My roommates are moving out today . . . They lived with me for three months. I can recall the first couple days we were living together . . . the house abounded with joy, they even gave me a present.

And now? Now there are a lot of muffled sighs. They've hardly spoken to me for the three months they lived in my house. In the beginning, I thought we were going to eat meals together. That never happened.

Things started to go sour the day Julie, one of the roommates, told me they were moving out in a month. She said it so nonchalantly, "Oh, by the way, we found a new place."

"But we had an agreement?" I said.

"Yeah, well, one of our friends broke up with her girlfriend and we're all going to rent a house; it's cheaper."

We never had a written agreement, and therefore I couldn't even get them to forfeit their deposit.

One of the strangest things, while they were living in my house, they never even used the common area. With the exception of eating dinner in the kitchen, they used to come home and run up to their room and shut the door.

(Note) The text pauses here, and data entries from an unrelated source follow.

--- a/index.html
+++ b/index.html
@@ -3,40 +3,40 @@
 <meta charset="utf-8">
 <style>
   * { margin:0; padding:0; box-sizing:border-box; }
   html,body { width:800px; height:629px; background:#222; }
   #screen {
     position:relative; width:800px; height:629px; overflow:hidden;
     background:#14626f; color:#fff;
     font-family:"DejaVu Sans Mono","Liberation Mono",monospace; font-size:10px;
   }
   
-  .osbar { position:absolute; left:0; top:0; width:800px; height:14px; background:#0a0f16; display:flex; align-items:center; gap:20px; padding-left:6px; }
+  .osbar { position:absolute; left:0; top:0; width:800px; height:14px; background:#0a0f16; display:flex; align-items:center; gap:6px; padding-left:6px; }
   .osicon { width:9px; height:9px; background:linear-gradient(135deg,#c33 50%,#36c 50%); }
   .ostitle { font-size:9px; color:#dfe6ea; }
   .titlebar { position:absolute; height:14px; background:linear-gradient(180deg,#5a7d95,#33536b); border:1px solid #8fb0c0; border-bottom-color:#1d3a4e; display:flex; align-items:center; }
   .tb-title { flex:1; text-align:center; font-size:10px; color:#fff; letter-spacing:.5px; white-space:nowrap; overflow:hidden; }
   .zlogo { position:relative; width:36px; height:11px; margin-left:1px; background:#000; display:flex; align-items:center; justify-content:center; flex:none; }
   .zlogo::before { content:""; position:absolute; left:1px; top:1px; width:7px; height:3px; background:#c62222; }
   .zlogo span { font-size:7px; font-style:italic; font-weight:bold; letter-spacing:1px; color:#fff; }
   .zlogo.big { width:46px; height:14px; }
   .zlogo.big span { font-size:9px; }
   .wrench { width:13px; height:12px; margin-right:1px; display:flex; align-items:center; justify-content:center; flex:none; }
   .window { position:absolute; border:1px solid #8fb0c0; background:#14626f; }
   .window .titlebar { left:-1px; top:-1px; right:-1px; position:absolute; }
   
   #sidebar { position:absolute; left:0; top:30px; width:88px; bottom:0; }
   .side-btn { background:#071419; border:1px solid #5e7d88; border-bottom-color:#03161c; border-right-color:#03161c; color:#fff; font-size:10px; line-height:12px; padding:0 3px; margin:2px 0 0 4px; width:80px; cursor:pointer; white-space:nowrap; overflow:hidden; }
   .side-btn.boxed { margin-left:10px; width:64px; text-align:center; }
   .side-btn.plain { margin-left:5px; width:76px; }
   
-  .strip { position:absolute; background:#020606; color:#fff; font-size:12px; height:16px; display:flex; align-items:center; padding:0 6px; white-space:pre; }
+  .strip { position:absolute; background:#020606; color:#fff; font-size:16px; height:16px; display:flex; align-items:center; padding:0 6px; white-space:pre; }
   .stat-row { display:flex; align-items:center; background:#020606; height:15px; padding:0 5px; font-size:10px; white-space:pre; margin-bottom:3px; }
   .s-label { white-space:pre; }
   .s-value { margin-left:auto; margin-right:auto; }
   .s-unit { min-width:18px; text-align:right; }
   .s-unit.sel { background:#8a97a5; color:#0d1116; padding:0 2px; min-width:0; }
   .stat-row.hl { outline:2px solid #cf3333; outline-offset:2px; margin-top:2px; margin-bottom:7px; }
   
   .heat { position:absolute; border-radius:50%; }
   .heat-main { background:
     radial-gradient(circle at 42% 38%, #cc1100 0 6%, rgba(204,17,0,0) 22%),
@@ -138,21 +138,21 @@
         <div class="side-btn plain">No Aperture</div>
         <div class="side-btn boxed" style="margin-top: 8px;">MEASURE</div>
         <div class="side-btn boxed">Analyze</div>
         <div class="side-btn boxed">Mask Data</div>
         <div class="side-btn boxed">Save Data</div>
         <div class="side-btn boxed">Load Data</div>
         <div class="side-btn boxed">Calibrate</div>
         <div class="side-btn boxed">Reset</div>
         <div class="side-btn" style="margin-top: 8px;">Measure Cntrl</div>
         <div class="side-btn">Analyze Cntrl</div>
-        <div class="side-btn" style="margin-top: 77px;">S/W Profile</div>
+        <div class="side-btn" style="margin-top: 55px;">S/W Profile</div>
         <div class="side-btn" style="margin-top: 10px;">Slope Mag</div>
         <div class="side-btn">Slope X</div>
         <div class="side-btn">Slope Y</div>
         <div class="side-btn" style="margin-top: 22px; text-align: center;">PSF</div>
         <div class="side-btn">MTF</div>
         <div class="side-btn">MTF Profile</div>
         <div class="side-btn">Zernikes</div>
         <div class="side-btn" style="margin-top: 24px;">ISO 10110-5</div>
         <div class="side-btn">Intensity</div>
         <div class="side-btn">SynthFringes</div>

It baffled me that a couple who chose to rent a room in a shared house could be so anti-social. But such was the case.

Granted, my living habits are not very typical. I keep late hours and work from home. But in the beginning, they really didn't seem to mind. It was just before they decided to leave that this atmosphere of resentment started to surface.


These photographs by Kim Holtermand sum up my mood right now. As fall approaches, the feeling of beautiful cool detachment comes over me . . . I love fall as many do, and I am detached from the petty worries of my life . . . I love the crisp awareness that fall brings. The large empty spaces in these photographs give me an immediate sense of the hollowness. That hollowness is not a superficial hollowness but the hollowness of consciousness, the emptiness that is pure and large and cannot be destroyed.

These neon lights too reflect me in this moment. I am still illuminated with color, hopeful against the grey, metal background of my surroundings. These neon lights remind me of the lines I make in my art journal, using colored ink.

I love lines, a precise mark is beautiful.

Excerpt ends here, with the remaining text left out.